### Instructions to follow
Print each line exactly, beginning with the one where "subtotal: 767.76 -> 935.79" appears and ending at the last line below.

### Source data

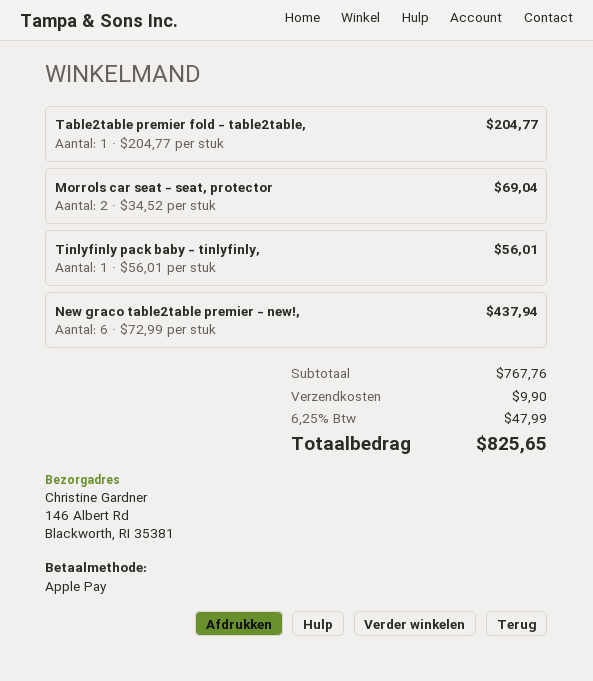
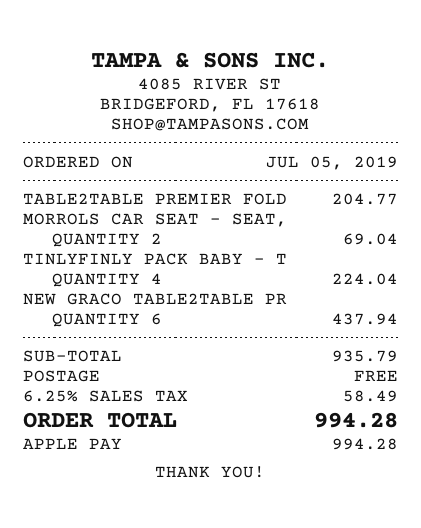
Tinlyfinly pack baby - tinlyfinly,: 1 for 56.01 -> 4 for 224.04
subtotal: 767.76 -> 935.79
shipping: 9.90 -> 0.00
tax: 6.25% = 47.99 -> 6.25% = 58.49
total: 825.65 -> 994.28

### Answer for this exercise
subtotal: 767.76 -> 935.79
shipping: 9.90 -> 0.00
tax: 6.25% = 47.99 -> 6.25% = 58.49
total: 825.65 -> 994.28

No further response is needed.